Chaque année, en novembre, la récolte annuelle des olives était l'occasion pour notre clan de se réunir. Les sons de nos rires et de la convivialité emplissaient l'air tandis que nous célébrions la saison de l'huile d'olive et ses traditions. Endossant nos tenues de travail, nous nous rendions tous chez nos grands-parents : mes parents, mes frères et sœurs et moi-même, ainsi que mes oncles, tantes, cousines et cousins. Ma mère et mes tantes commençaient par préparer de délicieux fatayers (chaussons salés) et du thé à la menthe. Ensuite, nous nous dirigions tous vers l'oliveraie qui se trouvait à quelques mètres de là.

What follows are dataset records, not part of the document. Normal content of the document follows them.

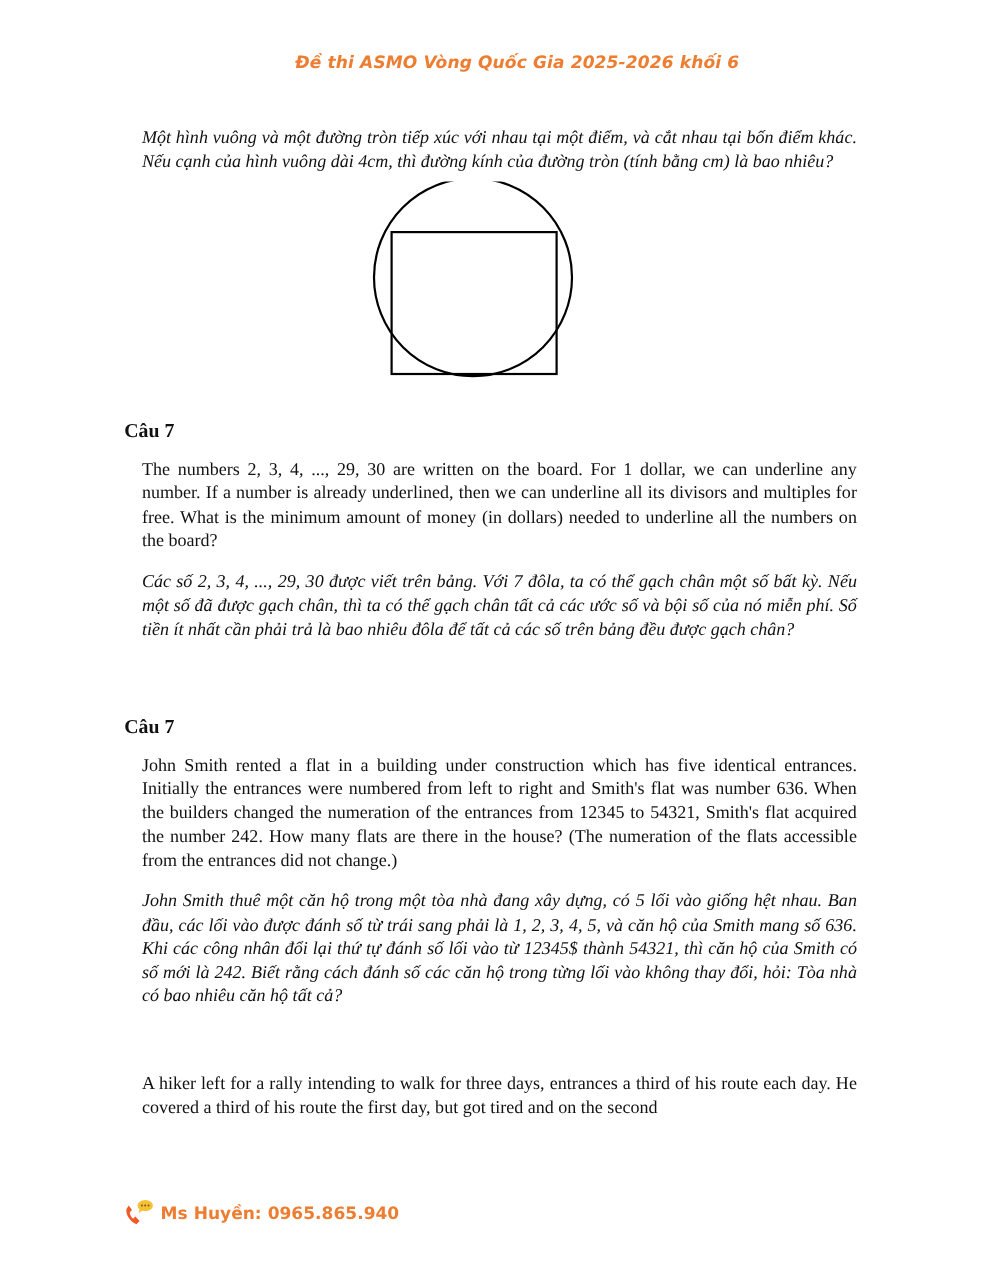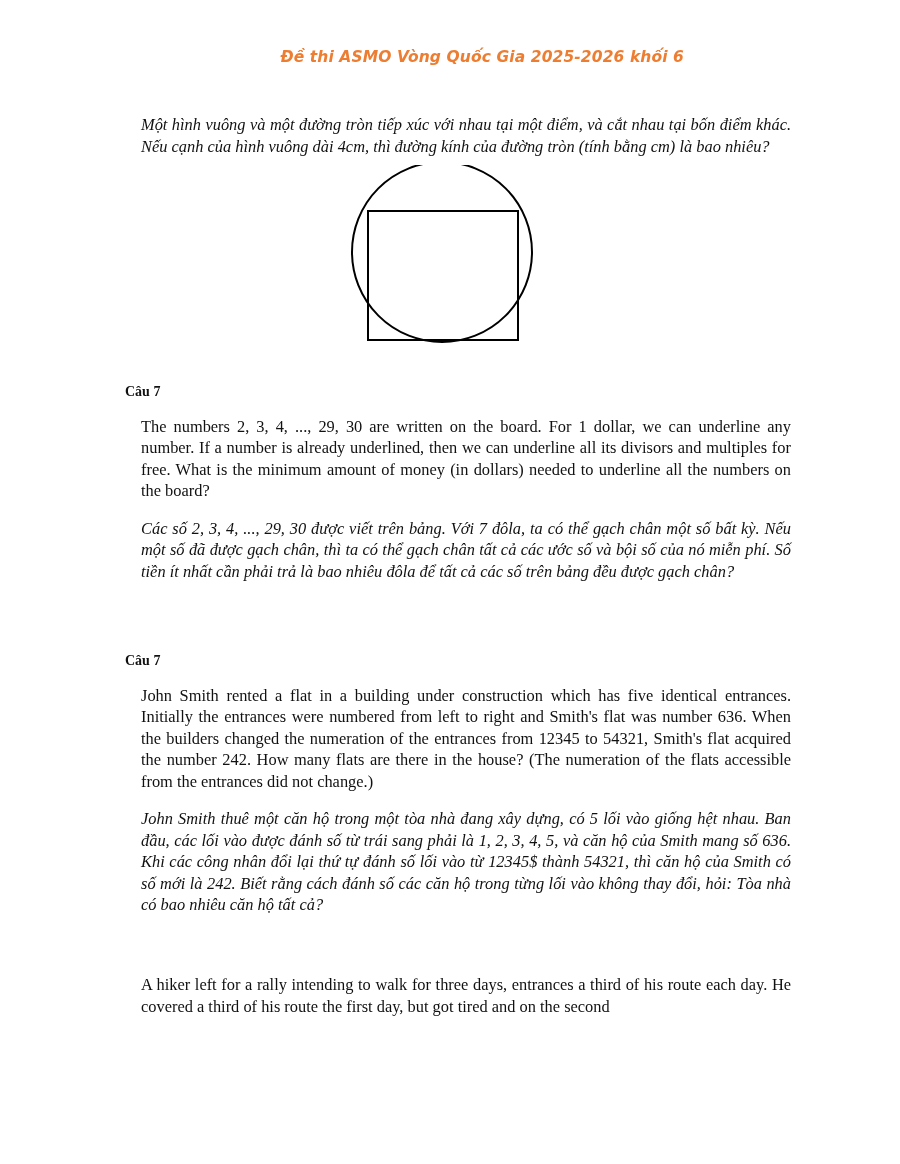--- a/index.html
+++ b/index.html
@@ -1,29 +1,29 @@
 <!DOCTYPE html>
 <html><head>
 <meta charset="utf-8">
 <style>
   html, body { margin: 0; padding: 0; background: #ffffff; }
   body { width: 900px; height: 1164px; position: relative; overflow: hidden; }
-  .page { position: absolute; left: 16px; top: 0; width: 776px; height: 1164px; background: #fff; }
+  .page { position: absolute; left: 4px; top: 0; width: 776px; height: 1164px; background: #fff; }
   .header-title {
     position: absolute; right: 108px; top: 48px;
     font-family: "DejaVu Sans", sans-serif; font-weight: bold; font-style: italic;
     font-size: 15.5px; color: #ed7d31; letter-spacing: 0.1px;
   }
   .content {
     position: absolute; left: 109px; width: 682px;
     font-family: "Liberation Serif", serif; font-size: 16.4px; line-height: 21.5px; color: #111;
   }
   .p { margin: 16px; text-align: justify; }
   .it { font-style: italic; }
-  .q-heading { font-weight: bold; font-size: 14px; margin: 0; font-family: Liberation Serif, serif; }
+  .q-heading { font-weight: bold; font-size: 18px; margin: 0; font-family: Liberation Serif, serif; }
   .figure { position: absolute; left: 330px; top: 165px; width: 200px; height: 182px; }
   .footer {
     position: absolute; left: 108px; top: 1090px; display: flex; align-items: center;
     font-family: "DejaVu Sans", sans-serif; font-weight: bold; font-size: 15.5px; color: #ed7d31;
   }
   .phone-icon { width: 32px; height: 26px; position: relative; margin-right: 2px; }
 </style>
 </head>
 <body>
 
@@ -49,14 +49,25 @@
   <div class="content" style="top:650px;">
     <p class="q-heading">Câu 7</p>
     <p class="p" style="margin-top:13px;">John Smith rented a flat in a building under construction which has five identical entrances. Initially the entrances were numbered from left to right and Smith's flat was number 636. When the builders changed the numeration of the entrances from 12345 to 54321, Smith's flat acquired the number 242. How many flats are there in the house? (The numeration of the flats accessible from the entrances did not change.)</p>
     <p class="p it" style="margin-top:14px;">John Smith thuê một căn hộ trong một tòa nhà đang xây dựng, có 5 lối vào giống hệt nhau. Ban đầu, các lối vào được đánh số từ trái sang phải là 1, 2, 3, 4, 5, và căn hộ của Smith mang số 636. Khi các công nhân đổi lại thứ tự đánh số lối vào từ 12345$ thành 54321, thì căn hộ của Smith có số mới là 242. Biết rằng cách đánh số các căn hộ trong từng lối vào không thay đổi, hỏi: Tòa nhà có bao nhiêu căn hộ tất cả?</p>
   </div>
 
   <div class="content" style="top:961px;">
     <p class="p" style="margin-top:13px;">A hiker left for a rally intending to walk for three days, entrances a third of his route each day. He covered a third of his route the first day, but got tired and on the second</p>
   </div>
 
+  <div class="footer">
+    <svg class="phone-icon" viewBox="0 0 32 26">
+      <path d="M3 9 C2 14 6 20 12 23 L15 20 L11 16 L9 18 C7 16 6 14 6 12 L8 10 L5 6 Z" fill="#f05a28"></path>
+      <ellipse cx="20" cy="6" rx="7" ry="5" fill="#f5c033"></ellipse>
+      <path d="M15 9 L14 13 L18 10 Z" fill="#f5c033"></path>
+      <circle cx="17" cy="6" r="0.9" fill="#7a5a10"></circle>
+      <circle cx="20" cy="6" r="0.9" fill="#7a5a10"></circle>
+      <circle cx="23" cy="6" r="0.9" fill="#7a5a10"></circle>
+    </svg>
+    <span>Ms Huyền: 0965.865.940</span>
+  </div>
 
 </div>
 
 </body></html>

Je nous vois encore, mes cousins et moi, en train de nous précipiter vers la masse verte des arbres et la chaise blanche où mon grand-père avait l’habitude de s'asseoir, sous le ramage des oiseaux. Et là, au milieu de la scène, se tenait mon oncle, captant avec son appareil photo les sourires qui animaient nos visages, immortalisant l’enchantement de ces instants fugaces.
Le grand-père de Nadera, Abdullah Qandeel,
assis sur sa chaise blanche dans l'oliveraie.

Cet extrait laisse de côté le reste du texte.